First of all, in discussions a few years ago, Lee Katcher, the late Norman Kotcher and Steve Pickholtz concluded that one of the Kaczors lived with Steve's grandfather while in school. I don't know the specifics - not even if he was from the family on the passenger list - but they felt thatthis was an indication of a family connection. Maybe. Or maybe it was just good friends from the old country.

Then there is a mortgage document in the names of "Berisz Pickholz and Sarah his wife, Rachmiel Katcher and Rochil his wife, [Heren?] Katcher and Catherine his wife and Bluma Barenstein." (Note that Rachmiel's wife was Rifka on all previous documents.) A second document is similar but does not include Bluma. They are identified as being from New York City. The documents are dated June and July 1890 and refer to land purchases in Pittsgrove New Jersey. Pittsgrove is just a couple of miles from alliance where Sarah was buried eighteen months later, so at least Berisch and Sarah must have actually lived there.

Here again, this joint mot\rtgage may be a sign that we are talking about family. Or maybe it was several Skalat families participating in the experiment that tried to make New Jersey farmers out of east European Jews. This plan is probably what put them on the same voyage. How long they remained farmers, who knows. Local Pittsgrove records probably can shed light on that period.

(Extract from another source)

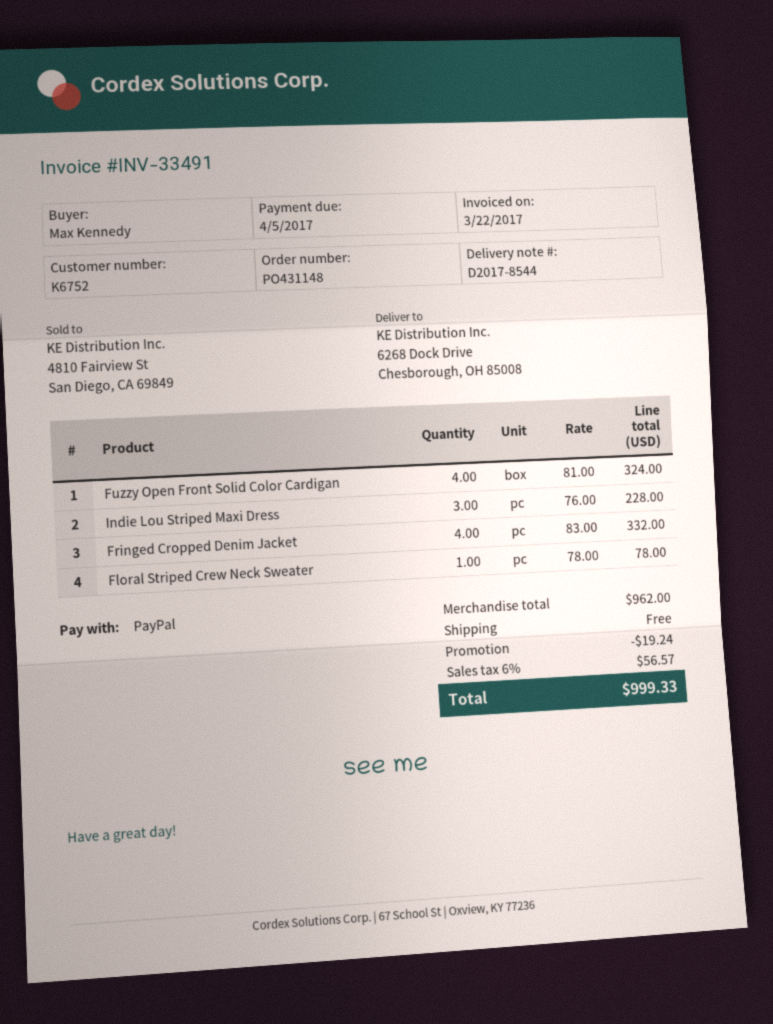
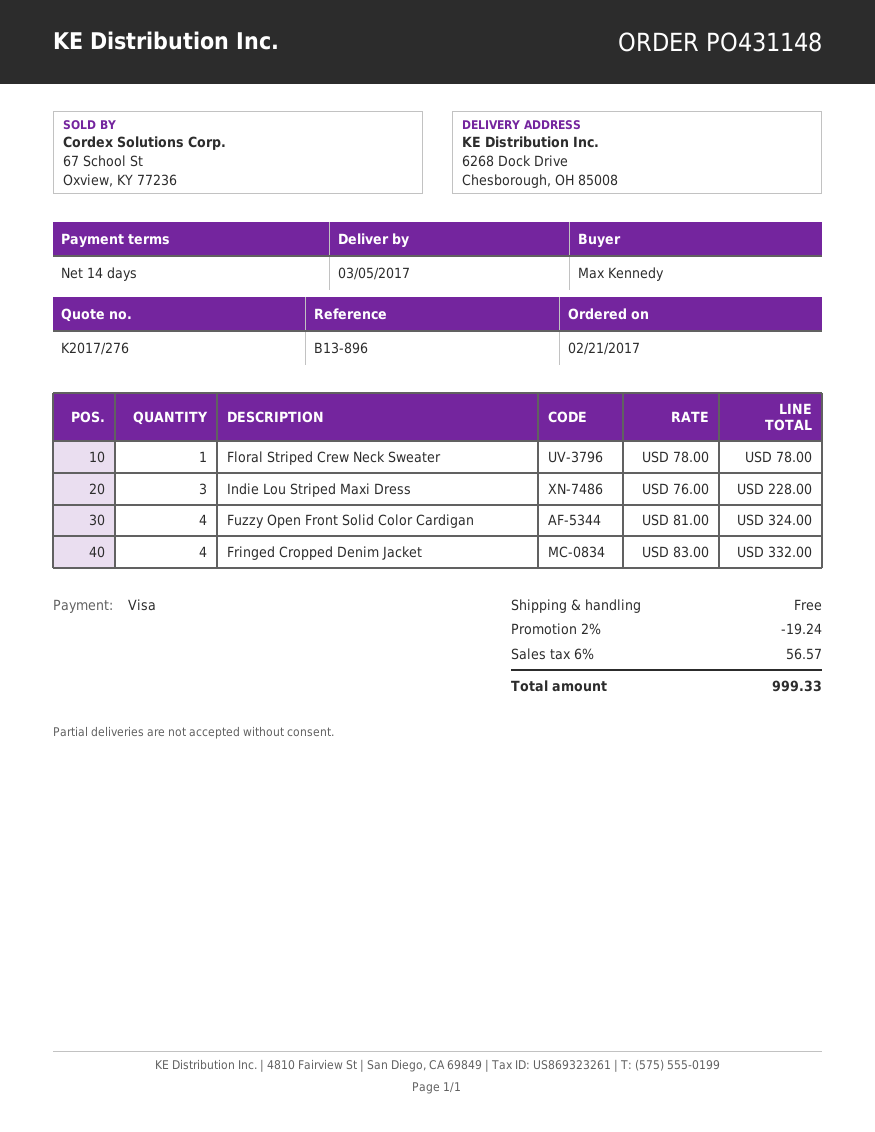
payment method: PayPal -> Visa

This is Steve's project, but perhaps someone reading this might have something to suggest. I for one have no experience with US land records. Nor do I have the time or inclination to acquire that experience at this time.

This is a good time to make some additional Bernstein comments.
I did an "exactly" search rather than "sounds like" so as not to get all the Braunsteins. Another large family.
There are three researchers listed in the JewishGen family Finder doing this large family. Two of them seem to be active and I am in contact with one of them. Many of these Bernsteins - may all of them - are kohanim.

We have at least one other Pikholz connection in that Bernstein family.

In 1955, a woman named Haya Henkin in Rehovoth submitted a Page of Testimony to Yad Vashem in memory of her sister Betka / Boncia Bernstein of Skalat, who was married to Berl Pikholz. They had three sons - Josef, Moshe and Aharon, all of whom were killed.

I spoke to Haya's daughter Malka on Kibbutz Saad, who also filed a Page of Testimony for Betka. She confirmed that this is the Bernstein family who are kohanim. She did not know anything about her Uncle Berl, so I do not know where he fits into our families.

Neither Haya nor the daughter knew the ages of the children.

Betka was born in 1902, so her husband could be one of several Berls we have who were born in that period. Perhaps we will know later on.